I thought it would be fun to hand-draw a font on paper and scan the paper, but producing a TrueType font from this in the usual way then requires a certain amount of manual work, converting it to Béziers and whatnot. But, in a sense, you don’t really need all that manual work; the input is pixels, and the output is also pixels, and the output is a sort of pasteup of the input.
Minimally you do need some way to identify the location and orientation and size of each character in the font on the page, which is best done with some kind of interactive UI. And you might want to separately indicate the character cell and the bounds of the drawn character — either because, in your drawing, some descender or something impinged upon the character cell undesirably, or because you have some kind of swash protruding.

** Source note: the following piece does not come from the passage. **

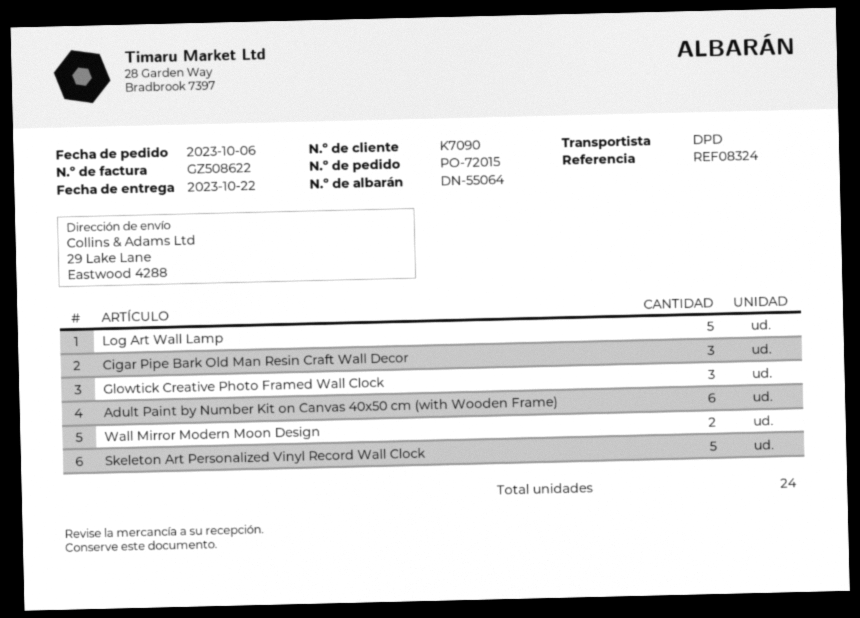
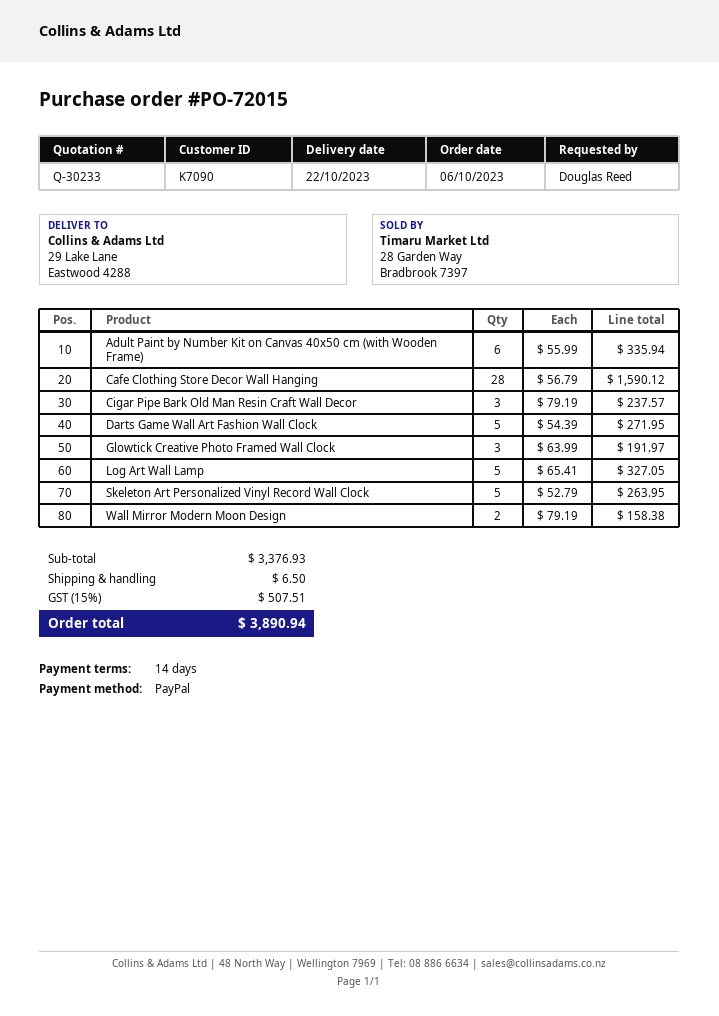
Cafe Clothing Store Decor Wall Hanging: none -> 28
Darts Game Wall Art Fashion Wall Clock: none -> 5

Leaving aside the UX details of such an interface for now, there’s the question of how to do the compositing of the different characters to produce the rendered image. Assuming you’re drawing on white paper, you’d like to threshold the background paper to pure white, and treat that as transparent. So if you have overlapping bits of letterforms, you’d like to composite them in something like logical-AND fashion:
| A | B | A & B |
| 0 | 0 | 0 |
| 0 | 1 | 0 |
| 1 | 0 | 0 |
| 1 | 1 | 1 |
Now, it might be a reasonable thing to do to actually do this in binary, using oversampling. (Maybe you do 2× oversampling in both X and Y, so that each 32-bit word represents the top or bottom half of 16 different pixels; once you’re done with compositing using &, you can use parallel population-count on the subpixels to decide on the grayscale value. The apparent efficiencies of this approach, with an average of 8 antialiased pixels per word instead of 1 or 4, are somewhat compromised by the amount of bit-shifting required.) Alternatively, though, you could use grayscale or even RGB representations directly. And in that case, clearly the compositing operation you want is pointwise multiplication followed by rescaling the result.